Carvana’s leveraged ETF gain of 12.59% reflects the remarkable turnaround of the online used car retailer. CVNA stock has surged 117% year-to-date and more than doubled in 2025, earning inclusion in the S&P 500 Index. The company sold a record 155,941 retail units in Q3 2025, up 44% year-over-year.

The Zacks Consensus Estimate projects Carvana’s 2026 sales and EPS to increase 31% and 37% respectively from 2025 levels. Morgan Stanley’s bull case envisions the stock reaching $750. The consensus “Strong Buy” rating from 23 analysts reflects broad confidence in the company’s operational transformation.

Upstart Holdings, the AI-powered lending platform, gained alongside Carvana, reflecting improving conditions in the consumer credit market. As interest rates stabilize and lending activity recovers, both auto financing and personal lending volumes benefit.

The Carvana stock analysis for 2026 centers on the company’s ability to continue scaling unit economics while maintaining growth.
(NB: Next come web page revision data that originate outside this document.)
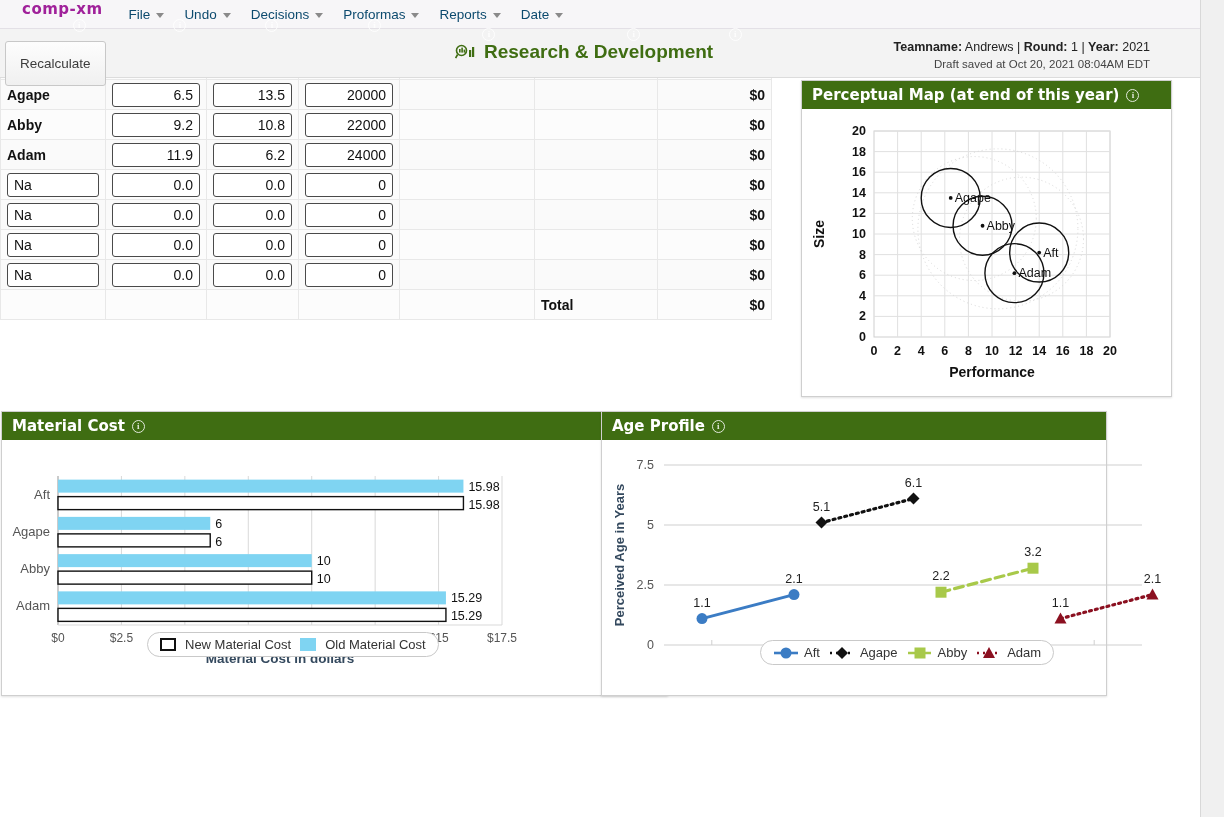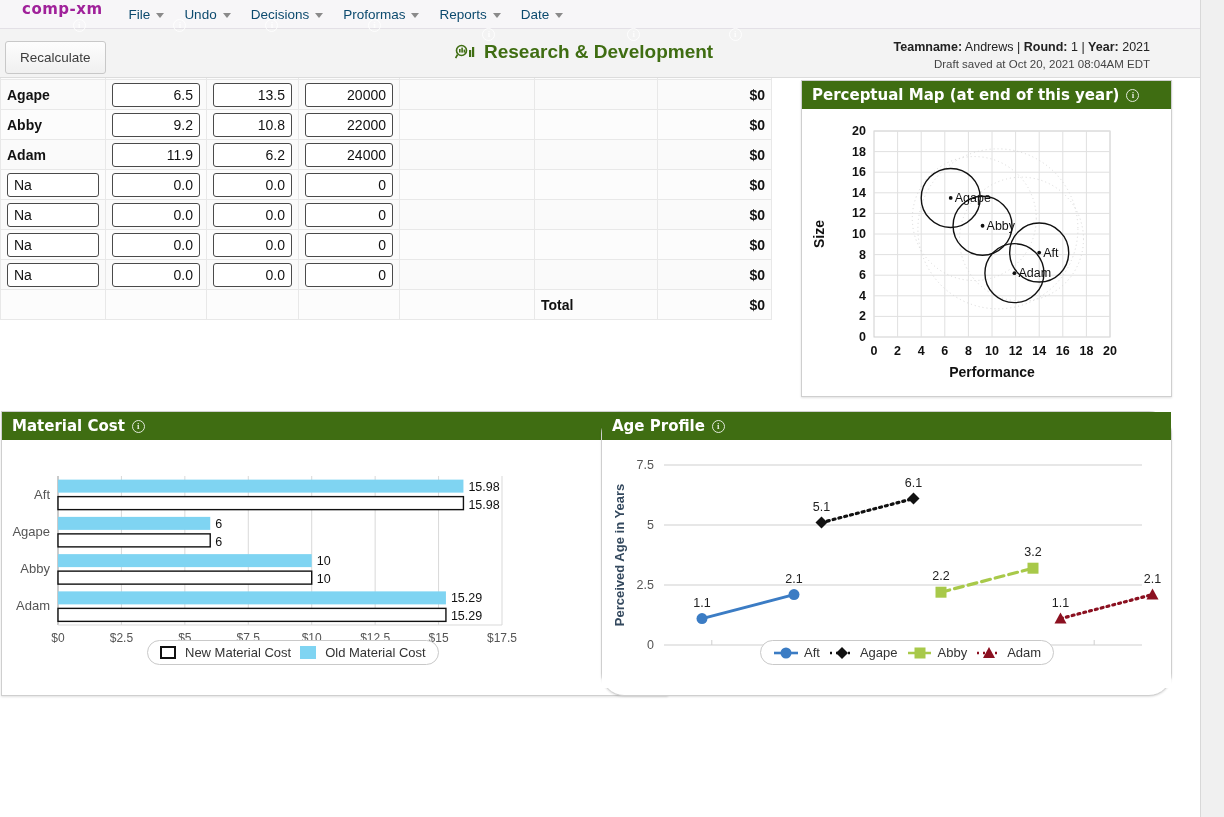"Recalculate" .btn-recalc { padding: 8px 14px -> 14px 14px }
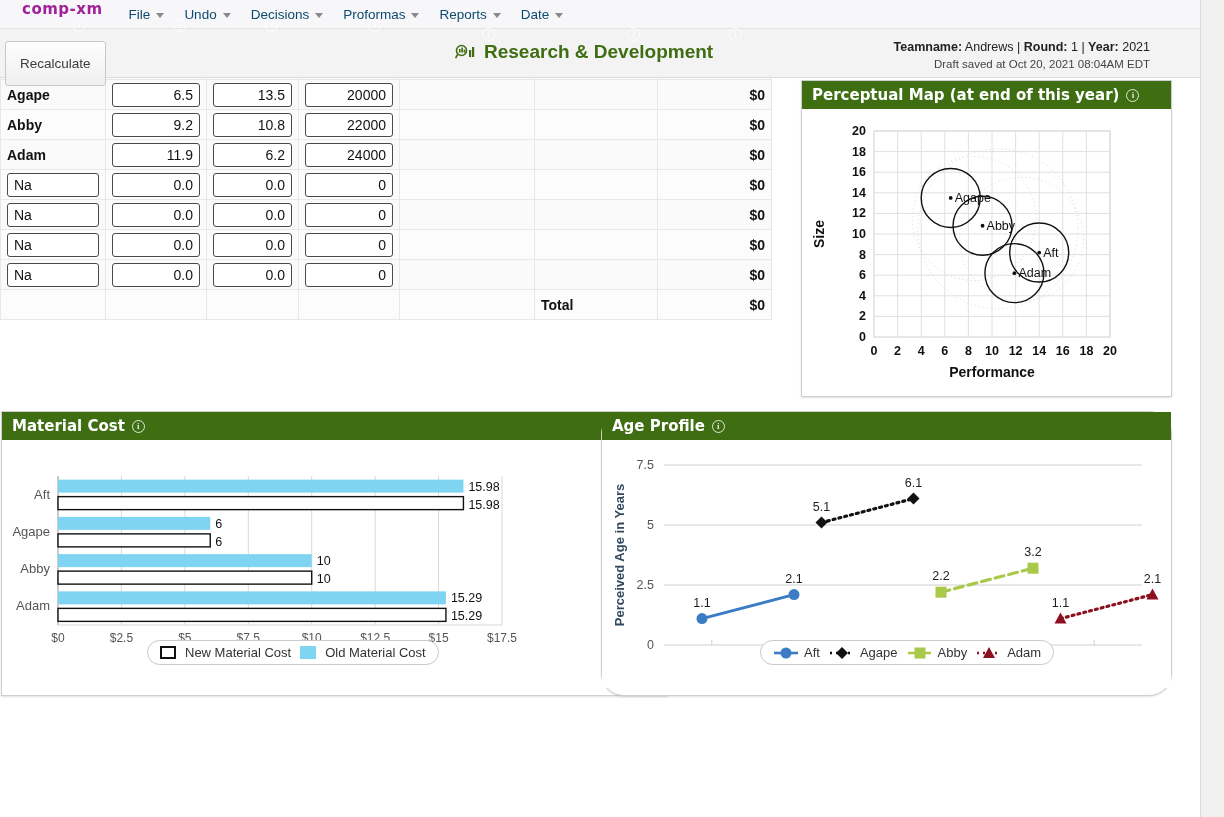"Age Profile" #ap-panel { border-radius: 23px -> none; width: 571px -> 506px }
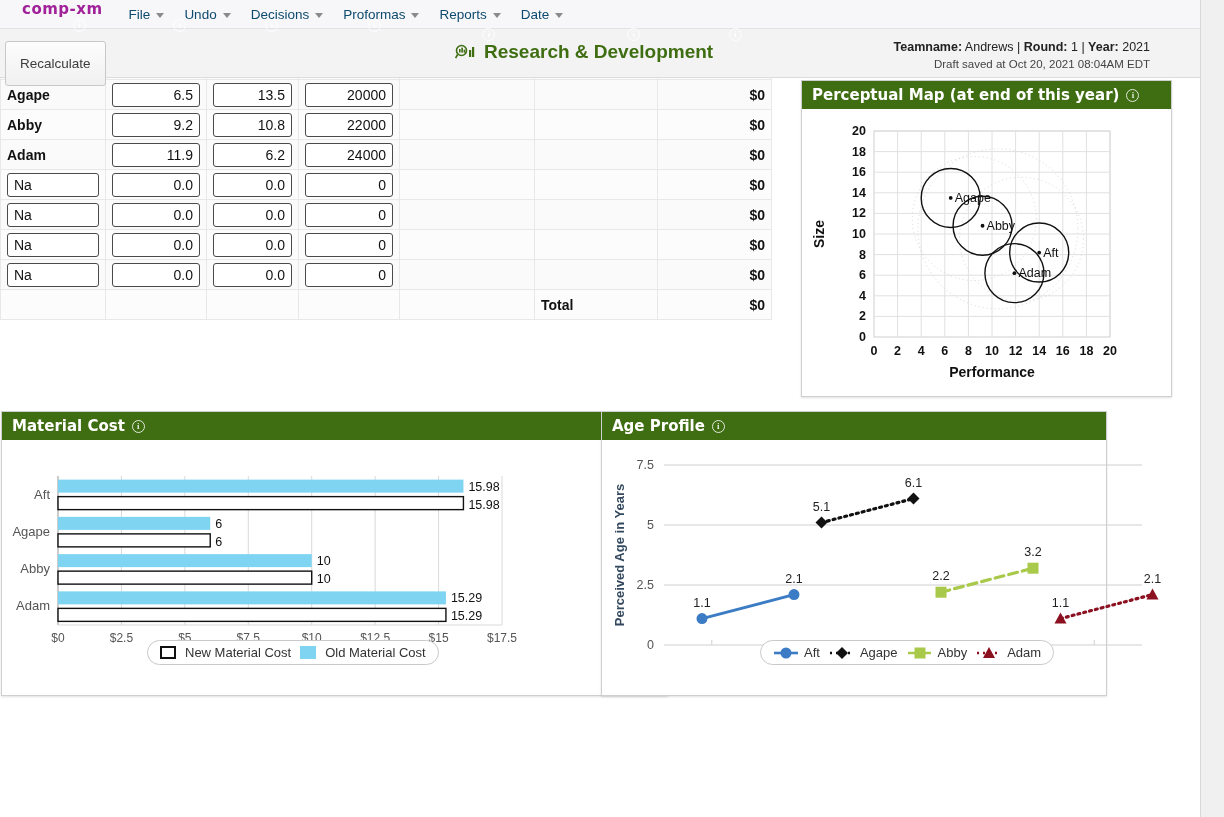"New Material Cost" div.legend-box { top: 200px -> 192px }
The used car market benefits from affordability-driven demand as new car prices remain elevated, pushing consumers toward used vehicles.

Theme 6: Cannabis — The Perennial Hope Trade Gets a Fresh Catalyst

AdvisorShares MSOS Daily Leveraged ETF: +13.60%

The AdvisorShares MSOS Daily Leveraged ETF gained 13.60% on 3.0 million shares, making it one of the more heavily traded products on the leaderboard. MSOS provides leveraged exposure to U.S. multi-state cannabis operators through swaps and derivatives, since federal prohibition prevents direct ownership of cannabis company equity in many fund structures.

Cannabis stocks have experienced multiple boom-and-bust cycles driven by rescheduling hopes, state-level legalization progress, and shifting political winds. The March 23 rally likely reflects renewed optimism about federal rescheduling under the current administration and expanding state-level markets.

The cannabis investment thesis remains highly speculative but potentially transformative. If federal rescheduling occurs, it would unlock banking services, institutional investment, and potential NYSE/NASDAQ listings for multi-state operators. The total addressable market for legal cannabis in the United States is estimated at $50 to $75 billion, with current legal sales representing a fraction of this potential.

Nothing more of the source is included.